WORK REQUEST:
Taking the line that contains "teammates visit /onboard?code=<code> to register." as the first and the final line of the records as the last, write out every line between them exactly, ends included, and nothing else.

RECORDS SHOWN:
★ ★ ★
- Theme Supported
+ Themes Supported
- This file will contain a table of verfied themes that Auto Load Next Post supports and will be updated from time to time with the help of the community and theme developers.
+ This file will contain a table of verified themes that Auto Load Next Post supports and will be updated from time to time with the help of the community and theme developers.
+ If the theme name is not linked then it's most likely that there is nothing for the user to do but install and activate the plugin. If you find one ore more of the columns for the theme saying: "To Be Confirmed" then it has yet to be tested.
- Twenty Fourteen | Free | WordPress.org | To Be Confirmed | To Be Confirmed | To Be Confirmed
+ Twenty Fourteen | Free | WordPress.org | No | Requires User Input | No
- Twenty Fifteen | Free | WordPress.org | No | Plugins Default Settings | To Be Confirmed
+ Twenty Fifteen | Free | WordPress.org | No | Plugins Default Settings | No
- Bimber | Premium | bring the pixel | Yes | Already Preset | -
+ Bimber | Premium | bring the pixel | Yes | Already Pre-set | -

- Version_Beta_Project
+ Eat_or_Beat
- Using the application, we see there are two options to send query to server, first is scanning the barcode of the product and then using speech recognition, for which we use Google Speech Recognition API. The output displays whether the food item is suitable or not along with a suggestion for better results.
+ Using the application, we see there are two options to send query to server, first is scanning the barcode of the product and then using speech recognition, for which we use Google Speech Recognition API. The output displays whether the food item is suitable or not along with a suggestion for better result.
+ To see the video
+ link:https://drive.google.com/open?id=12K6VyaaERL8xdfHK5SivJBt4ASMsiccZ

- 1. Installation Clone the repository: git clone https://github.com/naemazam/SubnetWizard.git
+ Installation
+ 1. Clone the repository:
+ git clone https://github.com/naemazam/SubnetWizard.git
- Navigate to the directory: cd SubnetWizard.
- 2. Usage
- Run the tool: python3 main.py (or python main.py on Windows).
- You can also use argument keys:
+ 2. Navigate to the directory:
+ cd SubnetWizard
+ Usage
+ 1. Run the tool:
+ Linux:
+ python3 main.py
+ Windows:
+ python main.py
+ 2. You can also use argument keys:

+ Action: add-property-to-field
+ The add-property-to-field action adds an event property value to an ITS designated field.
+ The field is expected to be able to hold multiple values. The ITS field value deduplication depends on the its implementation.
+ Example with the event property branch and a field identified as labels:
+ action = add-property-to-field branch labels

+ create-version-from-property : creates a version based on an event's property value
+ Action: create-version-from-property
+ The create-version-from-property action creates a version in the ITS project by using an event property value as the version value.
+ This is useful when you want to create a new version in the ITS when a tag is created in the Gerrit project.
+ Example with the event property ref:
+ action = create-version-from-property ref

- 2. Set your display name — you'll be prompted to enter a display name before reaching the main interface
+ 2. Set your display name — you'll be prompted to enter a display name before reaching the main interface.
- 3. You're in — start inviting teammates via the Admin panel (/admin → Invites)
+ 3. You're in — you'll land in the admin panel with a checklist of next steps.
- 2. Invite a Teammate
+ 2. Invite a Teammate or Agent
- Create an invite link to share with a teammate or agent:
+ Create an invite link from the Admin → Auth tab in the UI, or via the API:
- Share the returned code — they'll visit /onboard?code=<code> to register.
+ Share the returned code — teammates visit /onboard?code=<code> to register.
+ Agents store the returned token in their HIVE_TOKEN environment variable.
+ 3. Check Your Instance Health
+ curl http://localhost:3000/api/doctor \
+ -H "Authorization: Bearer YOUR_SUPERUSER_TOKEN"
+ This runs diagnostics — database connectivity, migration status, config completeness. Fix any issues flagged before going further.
★ ★ ★
RESPONSE:
+ Share the returned code — teammates visit /onboard?code=<code> to register.
+ Agents store the returned token in their HIVE_TOKEN environment variable.
+ 3. Check Your Instance Health
+ curl http://localhost:3000/api/doctor \
+ -H "Authorization: Bearer YOUR_SUPERUSER_TOKEN"
+ This runs diagnostics — database connectivity, migration status, config completeness. Fix any issues flagged before going further.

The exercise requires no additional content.